§ WHAT IS BEING ASKED
The output should be all lines of the entries below in which the word "every" occurs.

§ DATA SHOWN
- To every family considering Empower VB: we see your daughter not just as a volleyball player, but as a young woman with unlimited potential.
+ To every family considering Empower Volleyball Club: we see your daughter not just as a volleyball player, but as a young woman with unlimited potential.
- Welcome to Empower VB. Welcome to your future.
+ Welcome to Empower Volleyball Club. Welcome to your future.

--

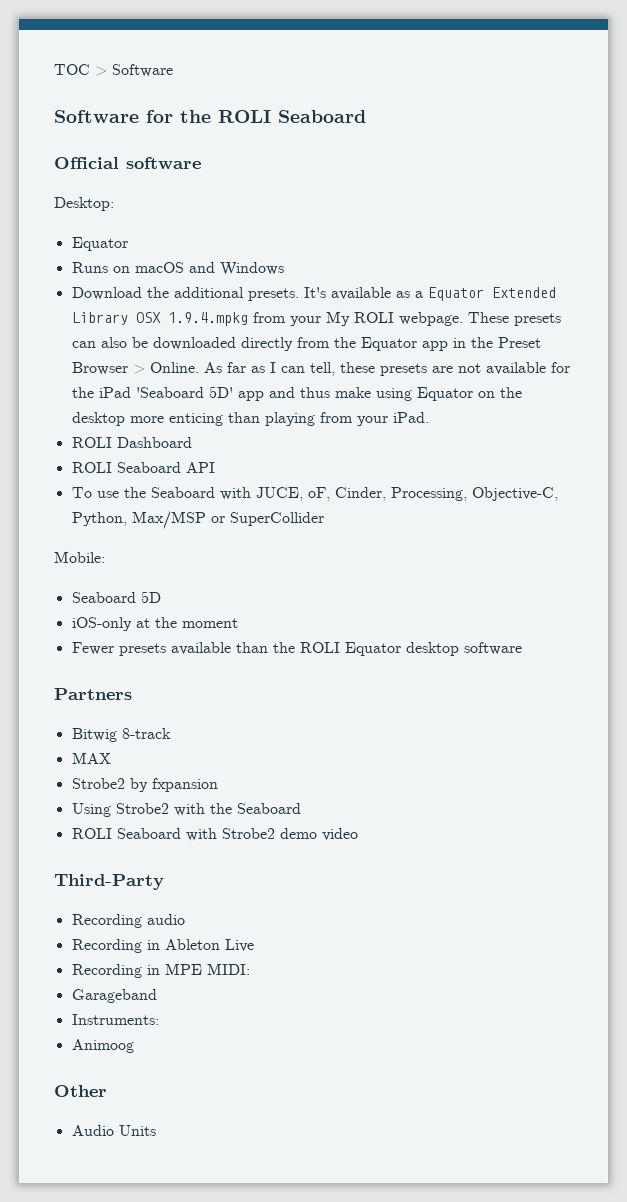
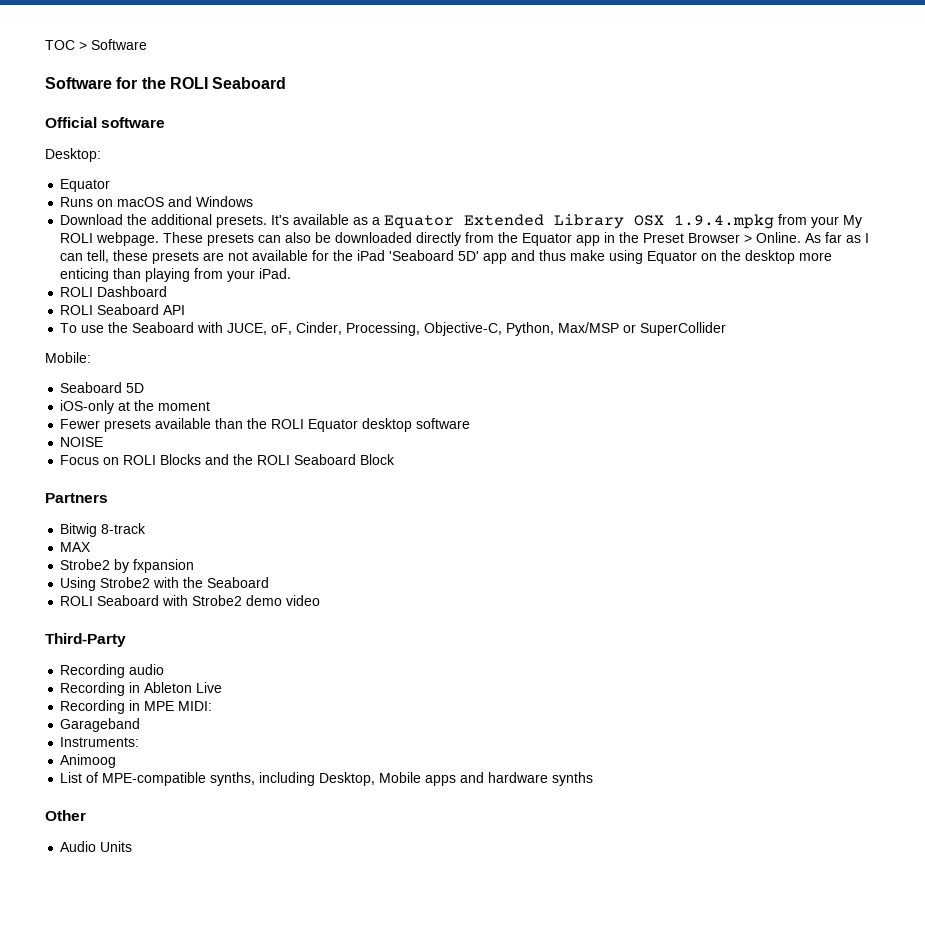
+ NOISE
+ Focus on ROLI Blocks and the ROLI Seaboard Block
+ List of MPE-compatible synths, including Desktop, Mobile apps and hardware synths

§ RESPONSE TO THIS EXERCISE
- To every family considering Empower VB: we see your daughter not just as a volleyball player, but as a young woman with unlimited potential.
+ To every family considering Empower Volleyball Club: we see your daughter not just as a volleyball player, but as a young woman with unlimited potential.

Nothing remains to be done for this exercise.